Игорь Гагин
Мне приснилось детство
Предисловие
Стою у больничного окна. Небо серое, беспроглядно далекое. За оградой территории ОКБ кипит жизнь: с гудением ползут троллейбусы, снуют легковушки. Внизу, по тротуару, спешат на занятия студентки медицинского университета. Девушки, в белых халатах, быстро перебирая точёными ножками, переговариваются, задорно смеются чему-то своему. Многие университетские кафедры располагаются в ОКБ и других больницах города. У этих хохотушек всё впереди, можно сказать, они только начинают выбранный ими жизненный путь.
Когда мне было столько же, сколько сейчас этим юным очарованиям, бытие казалась бесконечно долгим, а впереди, само собой, столько интересного, и непременно хорошего. Действительно, было много интересного и незабываемого, было и то, что не хотелось бы вспоминать, но и хорошее и плохое в прошлом и остаётся только сказать: как, всё-таки, быстро спешит время! Будто вчера была школа в бесконечно далёком городке под названием Брянск-18, и машиностроительный техникум в Брянске, и служба в ВС СССР на Урале, и университет в Ленинграде, и работа в Димитровградском филиале Ульяновского Технологического института, затем в Рязанской академии права и управления. И здесь очень невероятно точно подходят слова из одной старой, красивой песни: «Это было недавно, это было давно».
Больничная палата располагает к размышлению, как будто подводишь своеобразный итог.
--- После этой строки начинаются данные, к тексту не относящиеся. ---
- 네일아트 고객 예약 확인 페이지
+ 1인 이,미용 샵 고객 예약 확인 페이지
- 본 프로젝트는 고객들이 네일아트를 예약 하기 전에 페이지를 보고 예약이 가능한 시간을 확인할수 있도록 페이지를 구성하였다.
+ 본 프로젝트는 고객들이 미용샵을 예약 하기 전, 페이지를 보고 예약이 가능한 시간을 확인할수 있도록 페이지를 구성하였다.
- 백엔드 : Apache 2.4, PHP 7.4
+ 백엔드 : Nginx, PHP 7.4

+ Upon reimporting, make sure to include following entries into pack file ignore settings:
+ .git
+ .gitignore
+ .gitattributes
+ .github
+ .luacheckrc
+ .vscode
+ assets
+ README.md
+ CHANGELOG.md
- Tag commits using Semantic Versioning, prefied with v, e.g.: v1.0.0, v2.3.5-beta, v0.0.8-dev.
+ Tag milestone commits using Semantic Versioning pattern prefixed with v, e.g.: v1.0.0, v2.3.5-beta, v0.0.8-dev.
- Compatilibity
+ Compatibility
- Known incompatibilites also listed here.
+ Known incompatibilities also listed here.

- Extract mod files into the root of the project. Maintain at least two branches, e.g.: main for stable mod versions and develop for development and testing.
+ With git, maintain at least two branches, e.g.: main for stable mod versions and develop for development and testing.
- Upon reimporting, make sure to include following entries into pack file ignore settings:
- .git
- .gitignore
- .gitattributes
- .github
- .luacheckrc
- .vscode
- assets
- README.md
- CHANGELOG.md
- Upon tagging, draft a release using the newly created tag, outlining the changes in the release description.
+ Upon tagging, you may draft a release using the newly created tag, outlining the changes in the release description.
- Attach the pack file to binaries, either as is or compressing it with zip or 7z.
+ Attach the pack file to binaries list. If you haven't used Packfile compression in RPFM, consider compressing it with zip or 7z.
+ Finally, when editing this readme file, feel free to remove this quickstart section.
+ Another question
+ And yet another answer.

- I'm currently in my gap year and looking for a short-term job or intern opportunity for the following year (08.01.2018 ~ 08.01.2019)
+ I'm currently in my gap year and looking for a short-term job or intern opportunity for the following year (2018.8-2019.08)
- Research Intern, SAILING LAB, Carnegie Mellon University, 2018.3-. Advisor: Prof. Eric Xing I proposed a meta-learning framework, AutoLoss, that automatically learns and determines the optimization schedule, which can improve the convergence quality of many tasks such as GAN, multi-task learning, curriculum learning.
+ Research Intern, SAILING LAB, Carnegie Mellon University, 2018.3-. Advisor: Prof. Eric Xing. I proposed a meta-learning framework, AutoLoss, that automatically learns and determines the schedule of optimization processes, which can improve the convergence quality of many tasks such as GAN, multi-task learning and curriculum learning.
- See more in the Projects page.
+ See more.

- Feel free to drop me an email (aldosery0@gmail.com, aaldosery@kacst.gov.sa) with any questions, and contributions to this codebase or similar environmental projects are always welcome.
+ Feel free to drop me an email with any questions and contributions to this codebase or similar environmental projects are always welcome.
Начал перечитывать свои дневники, которые довольно последовательно писались в течении почти десять лет, с 1975 по 1985 годы. Этим уже начинающим разваливаться общим тетрадям больше сорока лет. С пожелтевших фотографий смотрят глаза друзей и подруг, такие, какими они были тогда, много лет тому назад. Со многими уже никогда не придётся увидеться, кто-то очень далеко, в чужих странах, а кого-то нет в этом мире, как нет страны, в которой мы родились.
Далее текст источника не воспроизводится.